Celebrate Soyfoods Month in April by Getting the Facts and the Flavor
Learn the facts about soyfoods and your health during Soyfoods Month in April. “Myth-information” may be preventing you from getting the news—and the benefits—associated with eating soyfoods.
Myth #1: Anybody who has had breast cancer should avoid traditional soyfoods such as tofu and soymilk.
Actuality: In fact, new research studies offer evidence that breast cancer patients who consume soyfoods after their diagnosis actually fare better than patients who do not consume soyfoods. The American Cancer Society says that breast cancer patients can safely consume up to three servings of traditional soyfoods per day.
Myth #2: People in Japan and other Asian countries consume only small amounts of soyfoods and use them primarily as condiments.
Actuality: The results from large surveys—often involving tens of thousands of people—indicate that on average, Japanese adults and older adults in Shanghai consume 1½ servings of soyfoods per day.

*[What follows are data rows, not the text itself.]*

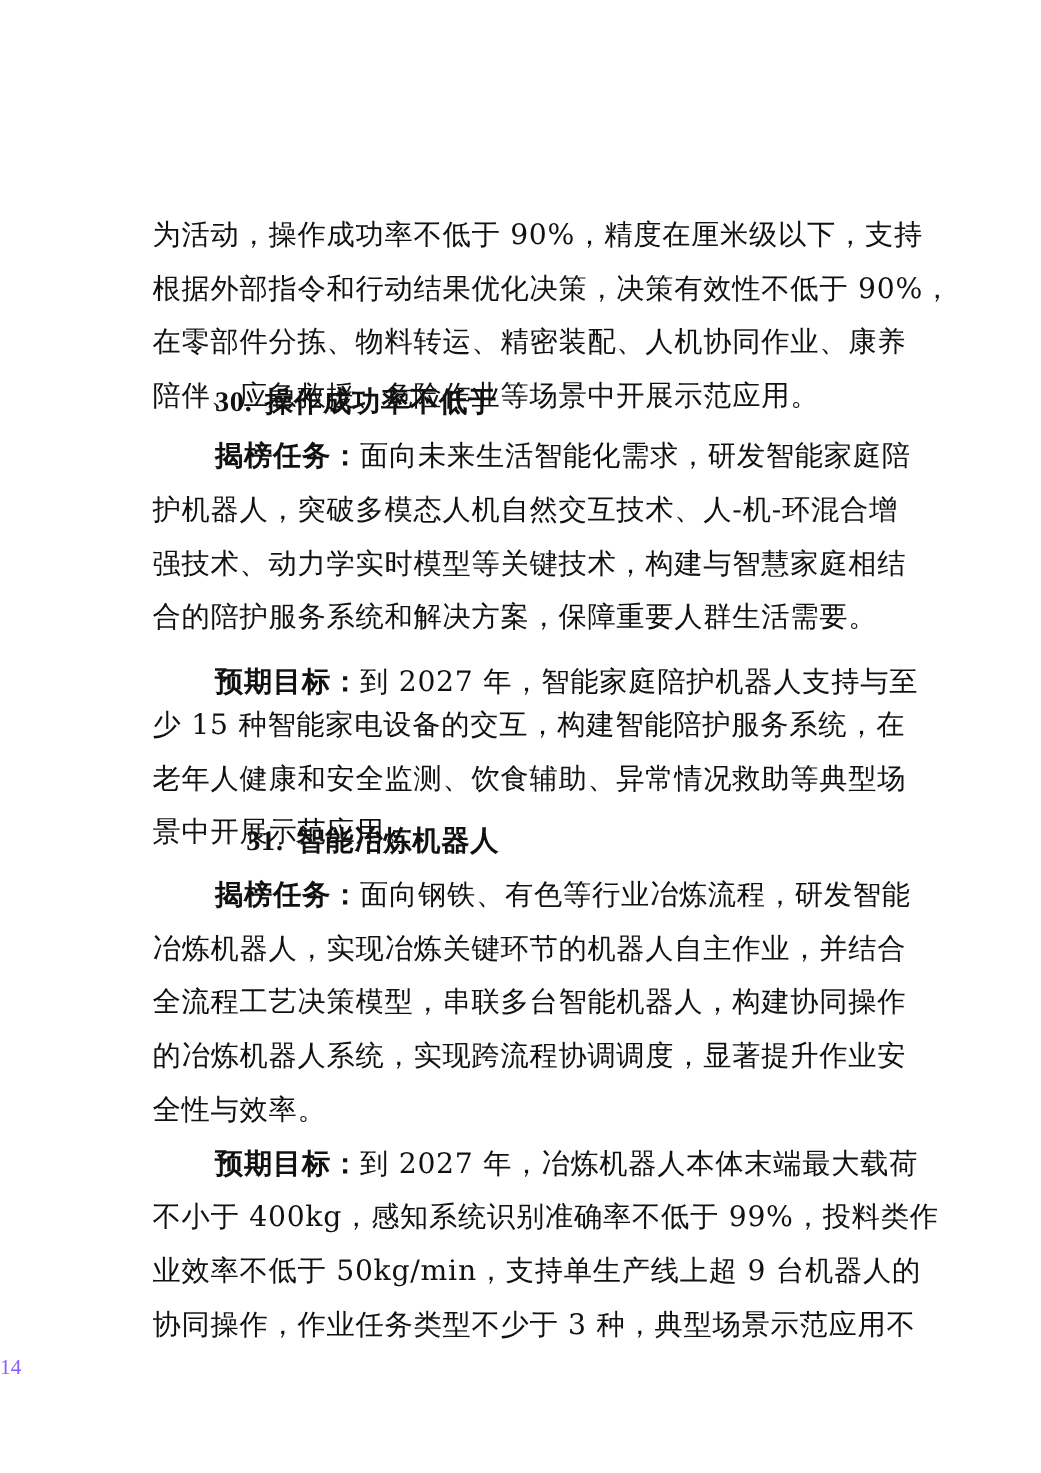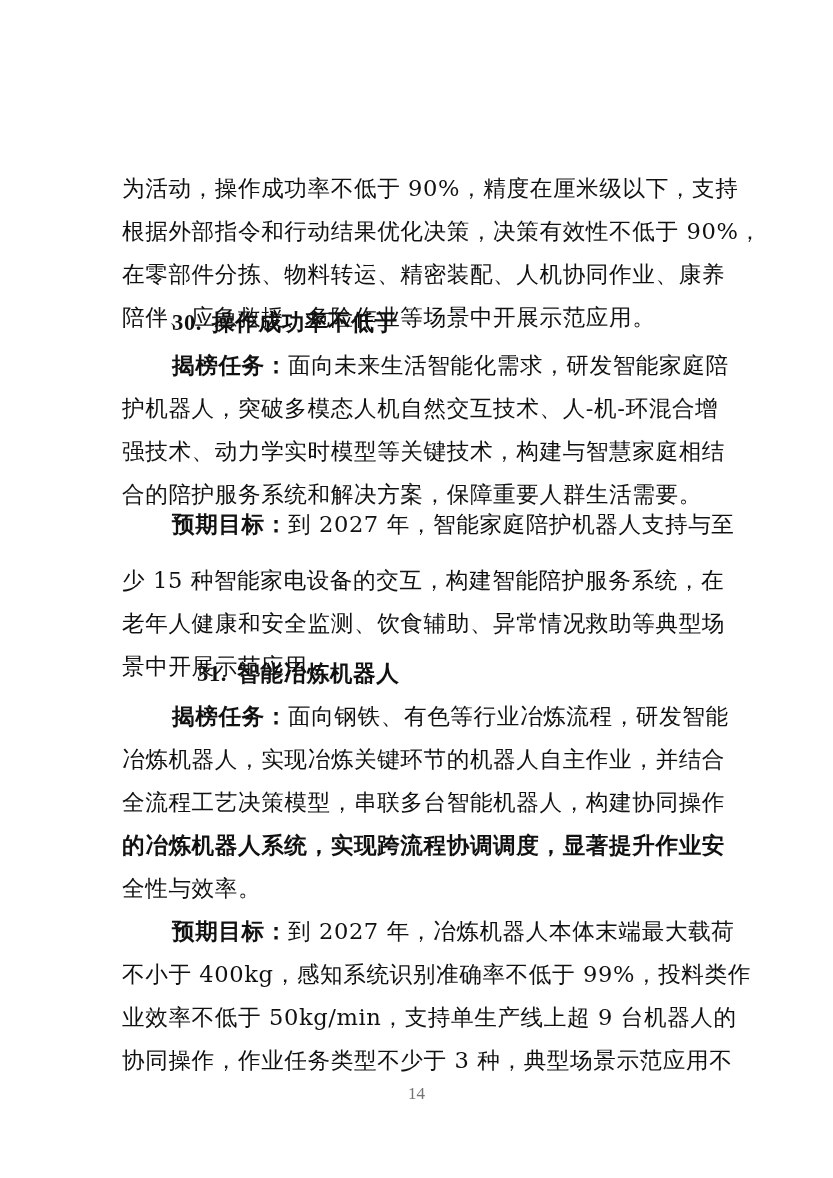"预期目标：到 2027 年，智能家庭陪护机器人支持与至" div.line { top: 507px -> 529px }
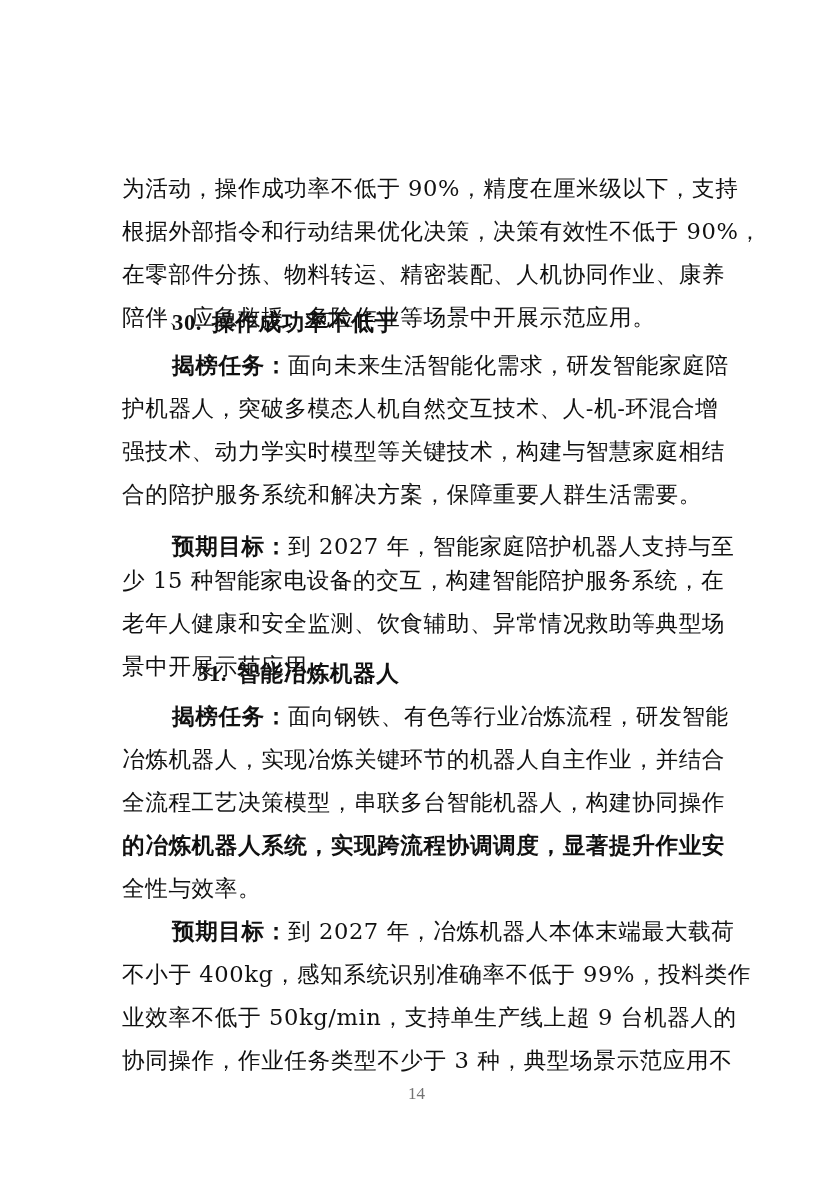"的冶炼机器人系统，实现跨流程协调调度，显著提升作业安" div.line { font-weight: bold -> none }
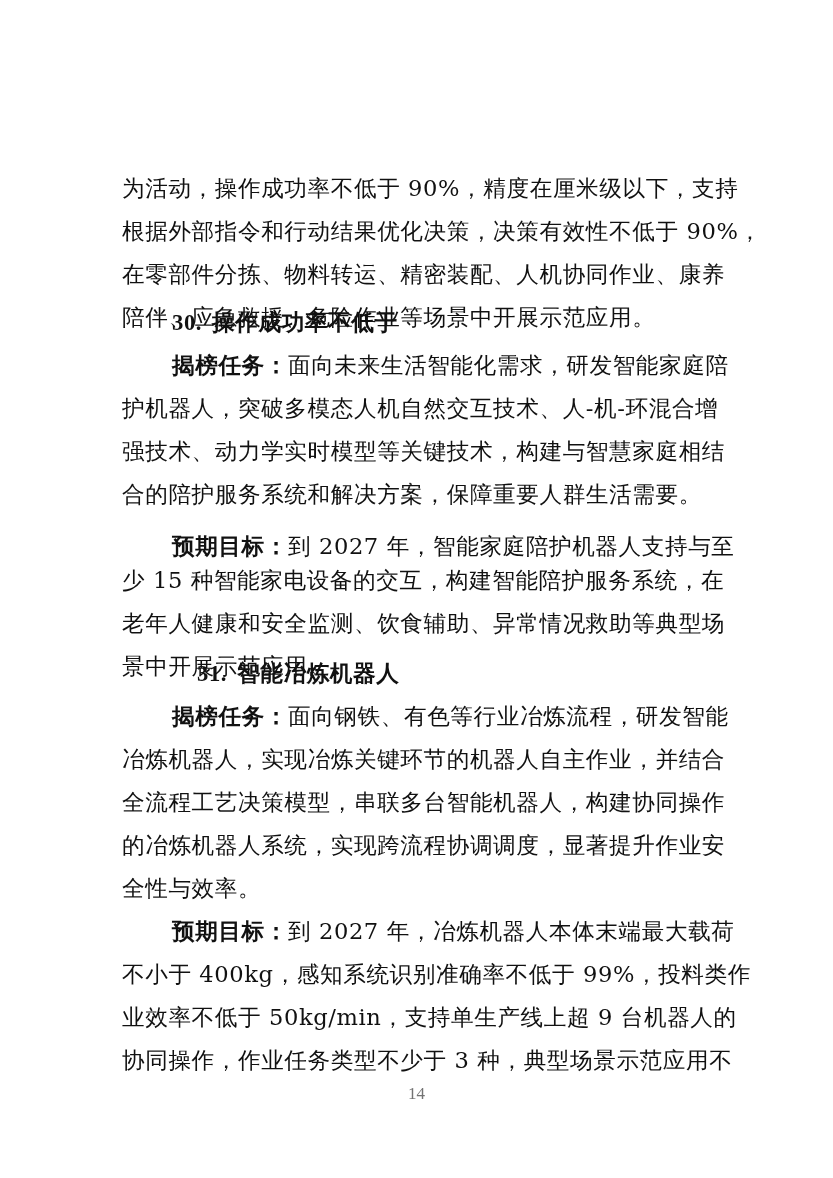"14" .page-number { color: #737373 -> #8b5cf6; text-align: center -> none }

But those who consume a bit more tend to have better health—so shoot for about two servings per day.
Myth #3: Soyfoods cause mineral deficiencies or imbalances.
Actuality: This myth probably got started because soyfoods contain phytate and another plant chemical, oxalate (also found in spinach), which inhibit calcium absorption. However, the evidence unequivocally shows that calcium absorption from soymilk and cow’s milk are similar. And new research indicates iron absorption from soy is excellent. Nor surprisingly, there is no evidence that soyfoods cause mineral deficiencies or imbalances.
Myth #4: Soyfoods contain estrogen and men who eat them may experience feminization or even impair their fertility.
Actuality: Soyfoods do not contain estrogen, and the clinical evidence indicates that soyfoods do not feminize men—soy doesn’t lower testosterone levels or lower sperm concentration. The myth may have its roots in the fact that naturally present isoflavones in soyfoods are commonly referred to as plant estrogens, or phytoestrogens. The good news is that soyfoods may offer several health benefits for men. For example, evidence suggests soyfoods are protective against prostate cancer.
Myth #5: Soyfoods should be avoided because they are harmful to the thyroid.
Actuality: More than 20 clinical studies have shown that neither eating soyfoods nor using soybean extracts cause thyroid problems. This myth is based on the results from studies in which the effects of isolated soybean components (not soyfoods) on individual thyroid cells in test tubes have been evaluated.